> WHAT THE TASK REQUIRES
What is needed is each line of the data below that holds the string "margin".

> ENTRIES SUPPLIED
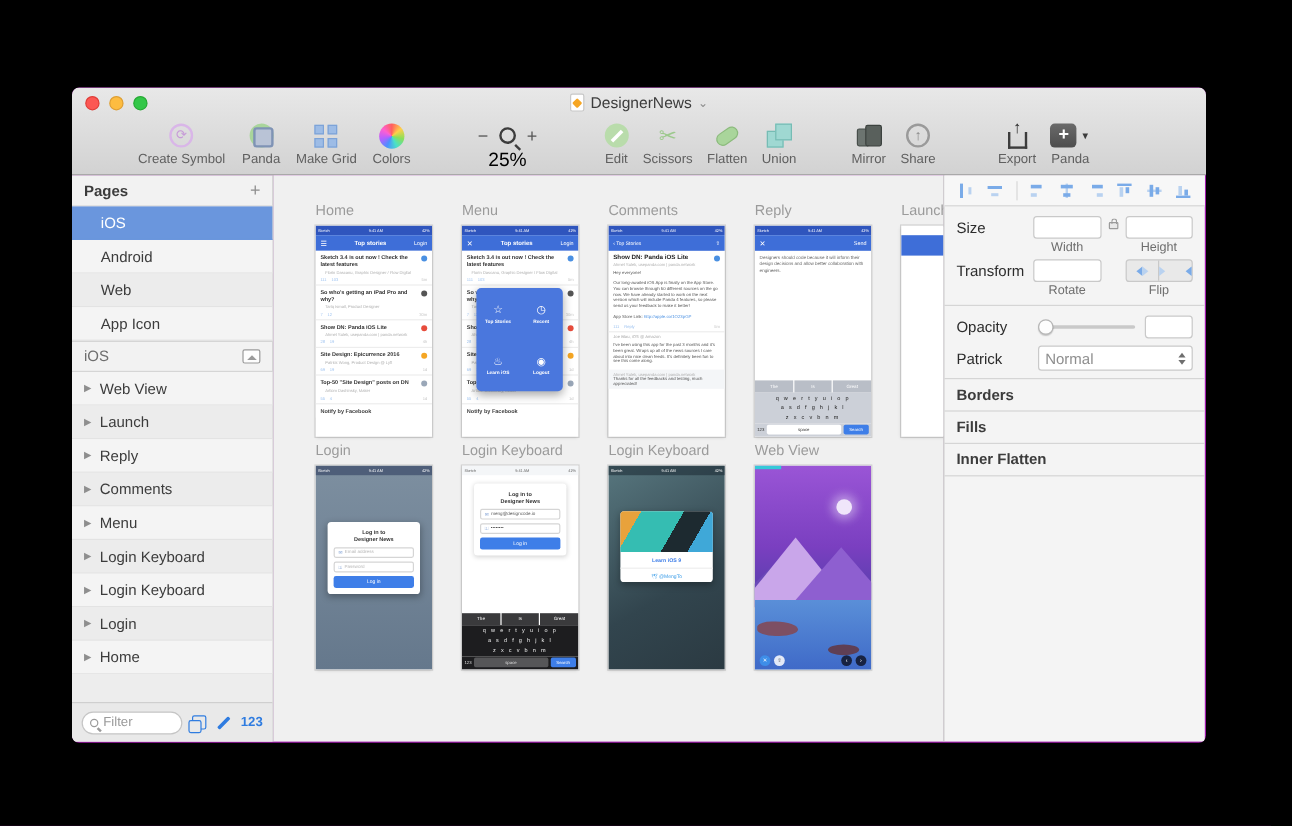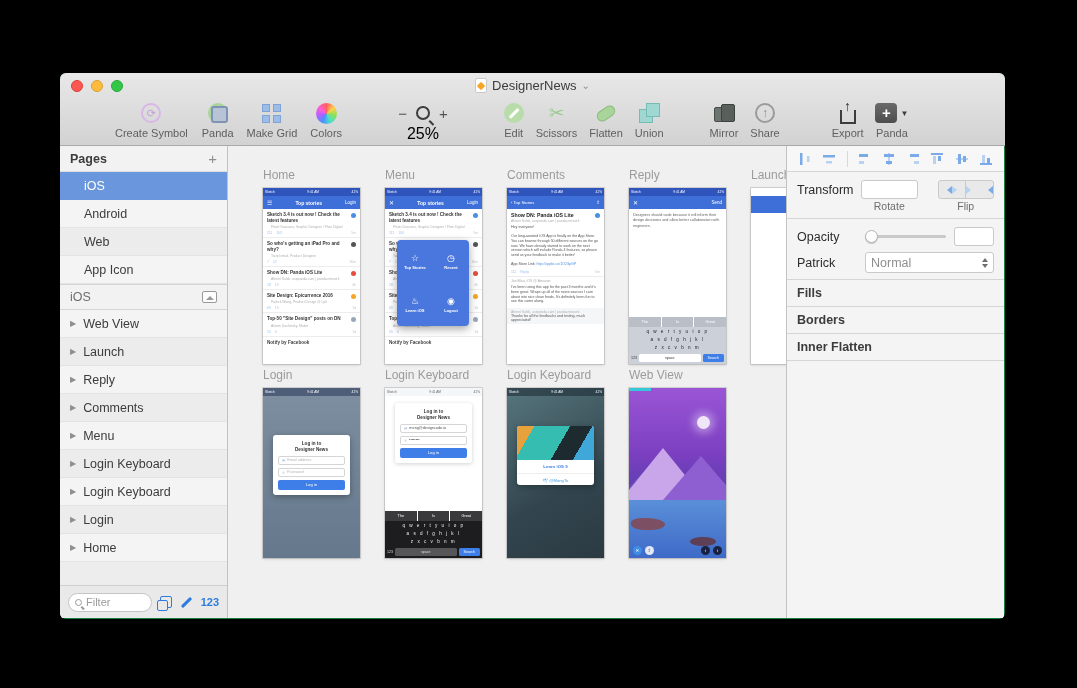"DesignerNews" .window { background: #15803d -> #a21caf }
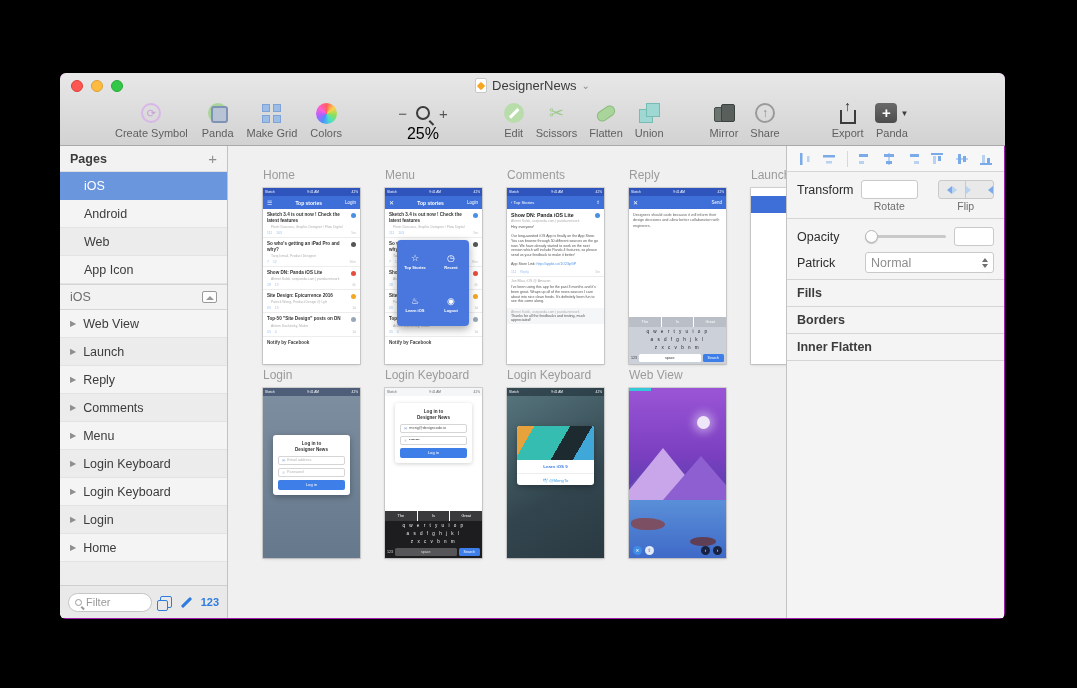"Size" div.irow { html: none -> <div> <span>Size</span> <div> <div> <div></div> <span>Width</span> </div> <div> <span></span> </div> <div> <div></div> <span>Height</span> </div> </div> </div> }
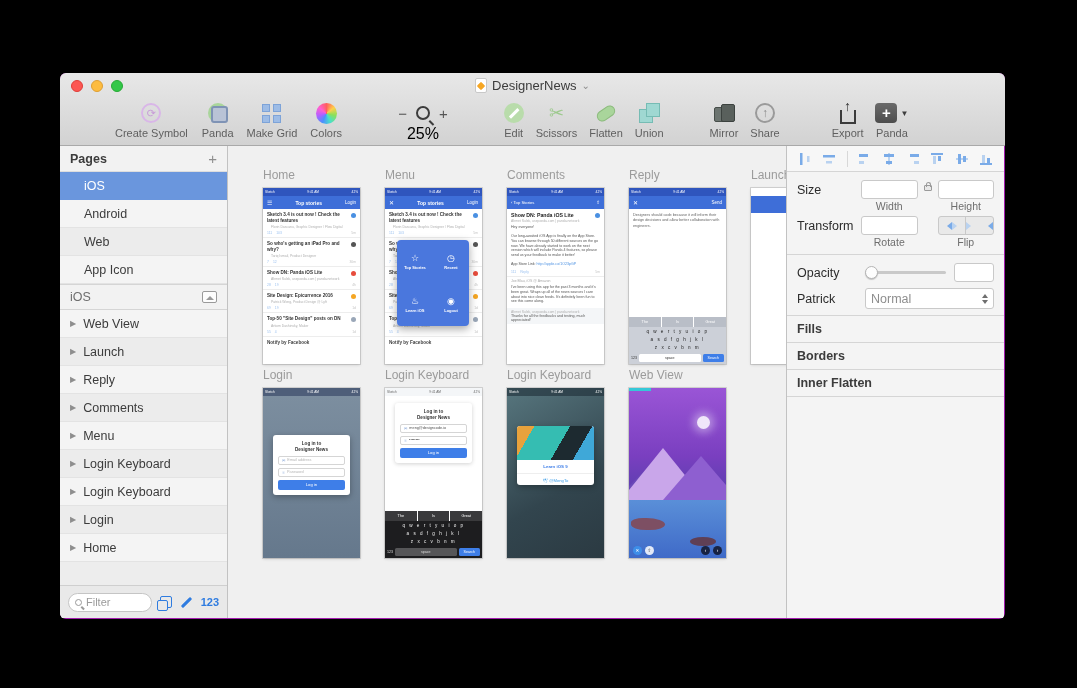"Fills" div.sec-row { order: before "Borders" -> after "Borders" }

...

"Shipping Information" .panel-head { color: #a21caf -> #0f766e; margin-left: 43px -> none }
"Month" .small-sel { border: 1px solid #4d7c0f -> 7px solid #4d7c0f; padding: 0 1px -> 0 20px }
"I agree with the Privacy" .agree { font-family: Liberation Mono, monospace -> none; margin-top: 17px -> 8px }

...

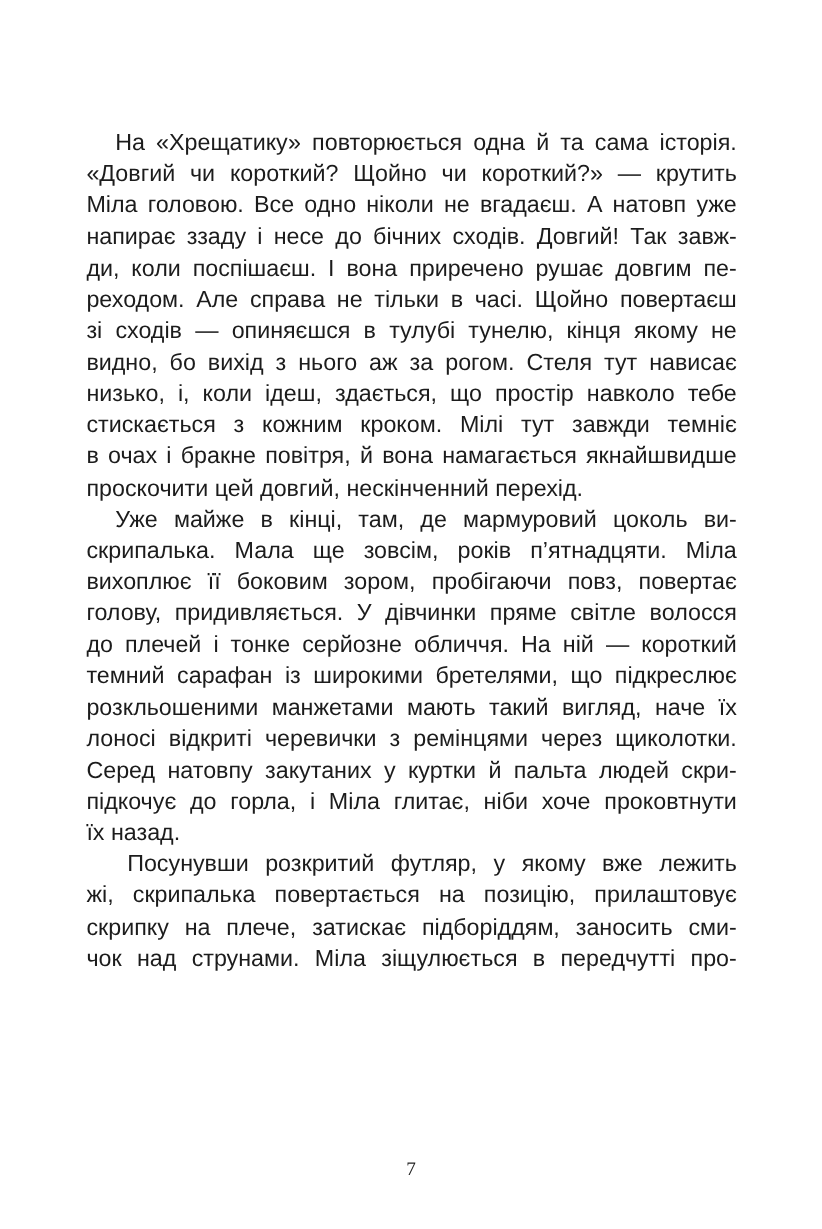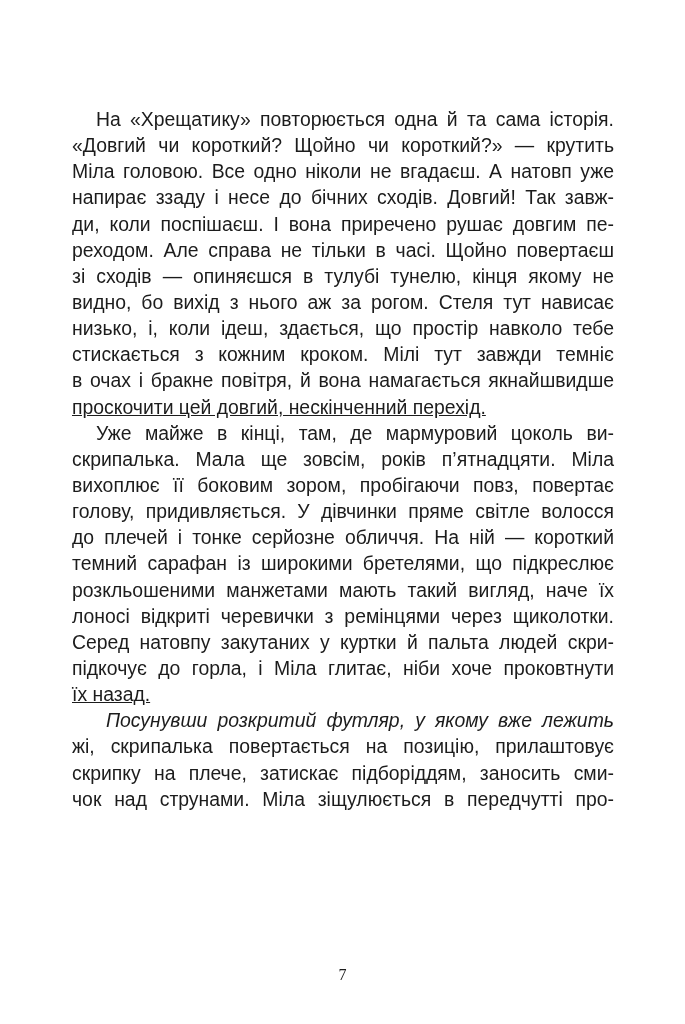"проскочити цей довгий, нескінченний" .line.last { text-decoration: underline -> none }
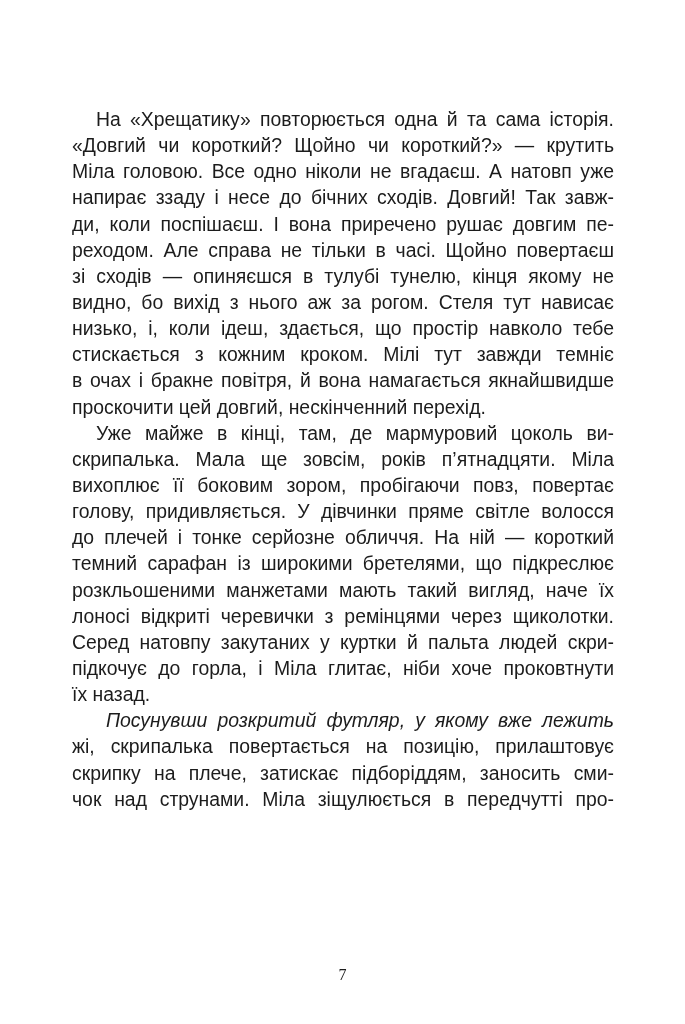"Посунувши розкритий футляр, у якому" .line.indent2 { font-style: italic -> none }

> ANSWER AREA
"Shipping Information" .panel-head { color: #a21caf -> #0f766e; margin-left: 43px -> none }
"I agree with the Privacy" .agree { font-family: Liberation Mono, monospace -> none; margin-top: 17px -> 8px }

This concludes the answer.